## What to work on:
The lines to copy are those in the listing that hold the word "link".

## Given records:
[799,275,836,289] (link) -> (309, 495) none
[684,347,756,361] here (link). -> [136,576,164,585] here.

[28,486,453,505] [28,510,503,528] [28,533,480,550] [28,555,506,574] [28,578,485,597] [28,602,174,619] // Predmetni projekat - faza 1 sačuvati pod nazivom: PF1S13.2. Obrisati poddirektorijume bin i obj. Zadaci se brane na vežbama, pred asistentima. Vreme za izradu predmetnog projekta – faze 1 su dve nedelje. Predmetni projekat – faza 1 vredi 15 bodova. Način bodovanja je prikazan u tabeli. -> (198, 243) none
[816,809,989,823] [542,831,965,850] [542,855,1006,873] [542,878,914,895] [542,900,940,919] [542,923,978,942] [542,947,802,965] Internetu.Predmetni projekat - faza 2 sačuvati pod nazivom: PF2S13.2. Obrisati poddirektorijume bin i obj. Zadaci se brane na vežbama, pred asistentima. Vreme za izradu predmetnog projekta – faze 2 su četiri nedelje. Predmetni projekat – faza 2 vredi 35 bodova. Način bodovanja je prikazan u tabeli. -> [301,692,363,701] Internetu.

* * *

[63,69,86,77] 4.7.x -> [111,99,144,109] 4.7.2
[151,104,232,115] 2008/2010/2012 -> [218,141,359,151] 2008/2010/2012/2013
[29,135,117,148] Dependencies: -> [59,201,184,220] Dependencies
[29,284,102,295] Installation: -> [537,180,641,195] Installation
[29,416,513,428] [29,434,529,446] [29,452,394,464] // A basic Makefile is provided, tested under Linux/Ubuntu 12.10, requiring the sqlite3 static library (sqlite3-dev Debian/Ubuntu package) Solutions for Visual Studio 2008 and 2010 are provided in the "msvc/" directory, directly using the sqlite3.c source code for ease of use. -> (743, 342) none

---

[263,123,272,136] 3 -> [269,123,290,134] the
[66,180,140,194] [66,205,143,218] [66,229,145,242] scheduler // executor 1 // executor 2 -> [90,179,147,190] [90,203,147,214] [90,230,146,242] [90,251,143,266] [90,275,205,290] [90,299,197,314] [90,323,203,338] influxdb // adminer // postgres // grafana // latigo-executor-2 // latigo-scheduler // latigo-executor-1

## Solved problem:
[799,275,836,289] (link) -> (309, 495) none
[684,347,756,361] here (link). -> [136,576,164,585] here.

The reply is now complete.